Perhaps keyboard shortcuts are not thought of because design is so focused on immediate intuitiveness and user-friendliness. And to be honest, keyboard shortcuts are not necessarily either of those (well, at first). There is almost always a learning curve to them, and their usage is often associated with only advanced or "power" users. That's a valid concern — you want to entice new users to use your product, and spare them an intimidating or hidden interface. It doesn't have to be that way, especially with the usage of convention to establish a degree of predictability when approaching one of these interfaces. But in general, I'm not advocating keyboard shortcuts as a replacement, but as a supplement to an existing interface, especially for products that people may be using for several hours a day, every day.

Physical-Metaphor Interfaces

Lately I've been captured by the idea of invisible interfaces — interfaces that don't necessarily require visual elements. Why is that a good thing? What makes keyboard shortcuts so great? Well, a lot of interface design is still grounded in physical metaphor. You have to move your mouse cursor (or stylus) to a button, which you then press, and then something happens. This is fairly intuitive in that this is how we interact with things in the real world: I have to make a targeted motion to manipulate something.

In human-computer interaction, Fitt's law describes the inverse relationship between speed and accuracy when working with this type of interface. Smaller or further targets take longer to "acquire", and trying to do so quicker means a sacrifice in accuracy.

On the left, D is the distance from the cursor to the target, and S is the width of the target.
Fitt's law is typically expressed as T = a + (b * log₂(1 + 2W/S)), where a and b are constants for either mouse, stylus, etc, and T is the time to acquire the target.

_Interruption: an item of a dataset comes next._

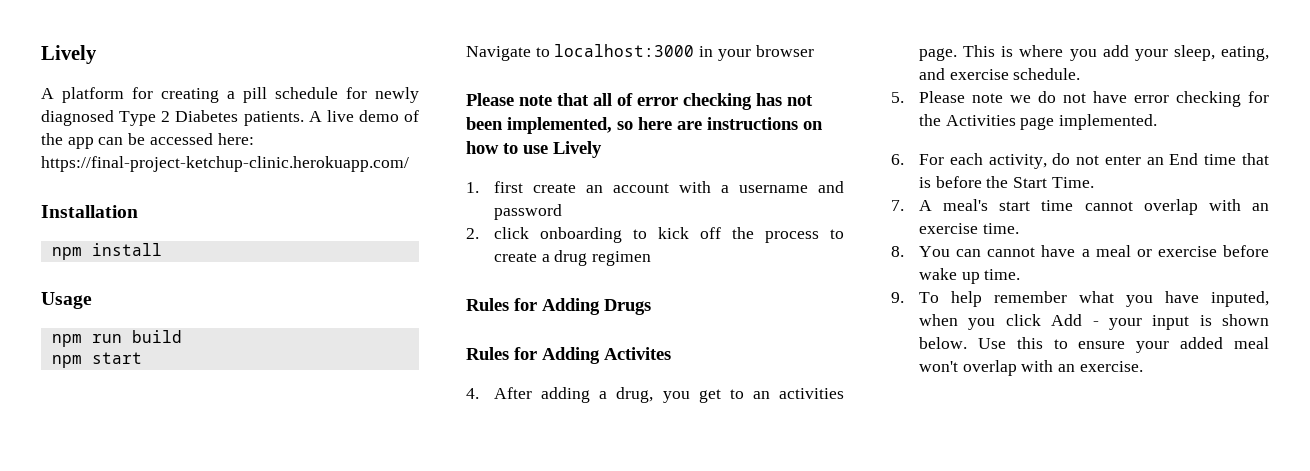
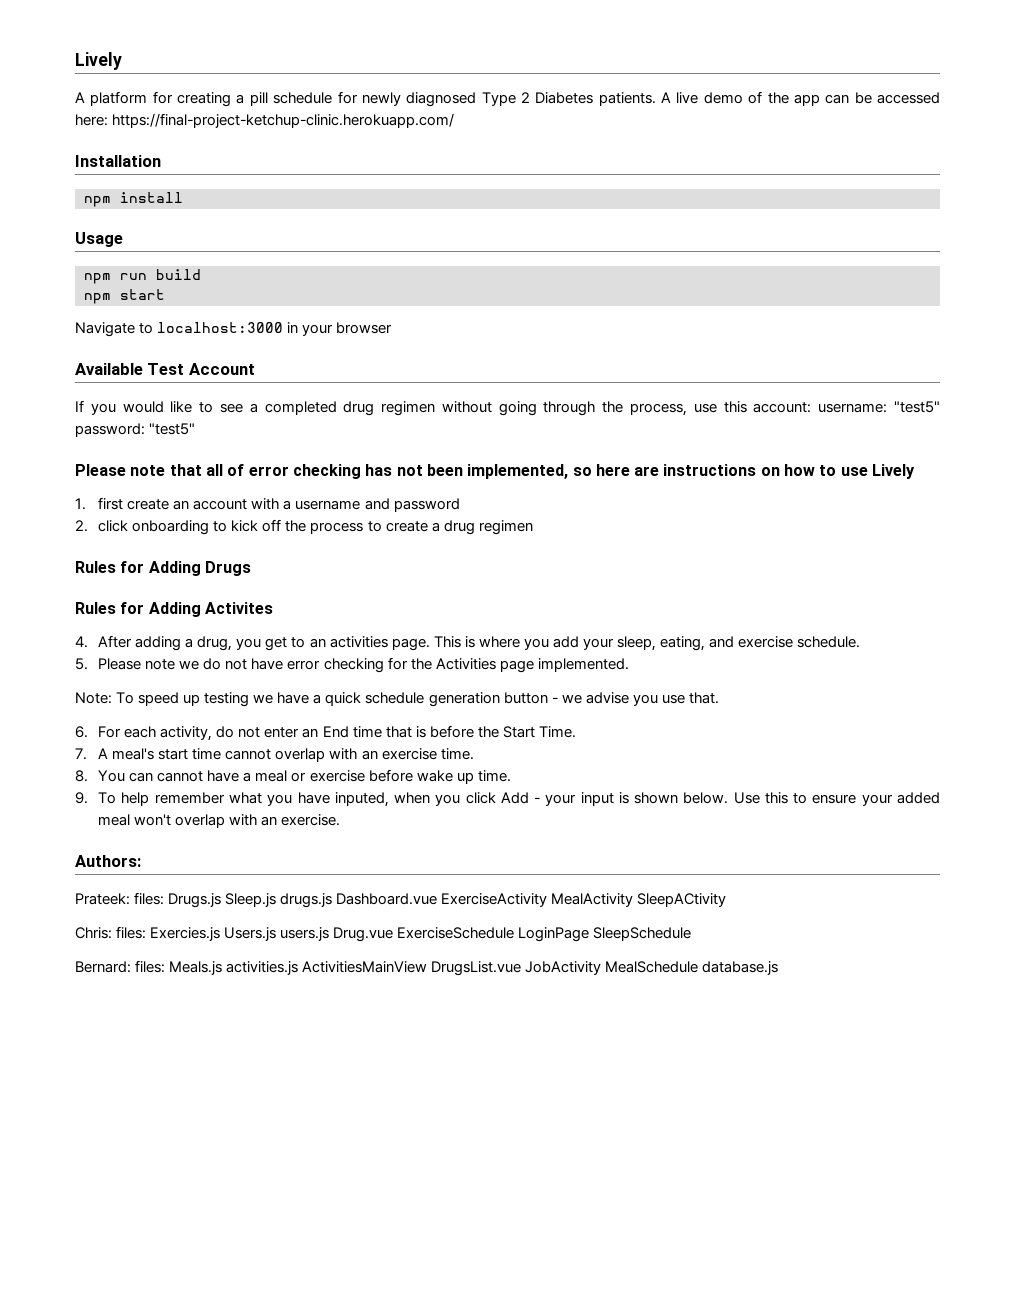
(814, 51) none -> [75,363,255,375] [75,400,940,416] [75,423,196,437] // Available Test Account // If you would like to see a completed drug regimen without going through the process, use this account: username: "test5" password: "test5"
(1158, 122) none -> [75,692,719,707] // Note: To speed up testing we have a quick schedule generation button - we advise you use that.
(1143, 366) none -> [75,855,141,867] [75,892,727,908] [75,926,692,942] [75,960,779,976] // Authors: // Prateek: files: Drugs.js Sleep.js drugs.js Dashboard.vue ExerciseActivity MealActivity SleepACtivity // Chris: files: Exercies.js Users.js users.js Drug.vue ExerciseSchedule LoginPage SleepSchedule // Bernard: files: Meals.js activities.js ActivitiesMainView DrugsList.vue JobActivity MealSchedule database.js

On the right, a keypress is a much more direct means to action.

But in the digital world, we have the benefit of much more direct routes between intent and action. I can hit a combination of keys, and immediately an action is executed. No need to waddle my cursor through space and time to get the job done. The intent-action gap is condensed dramatically, and we can effectively circumvent the constraints of Fitt's law.

And furthermore, the interface doesn't necessarily need to take up any space any more. It's "invisible"; it exists in the muscle memory of the user, and actions can be executed impulsively.

Key Expressions

There is, however, something even more powerful than keyboard shortcuts: keyboard expressions.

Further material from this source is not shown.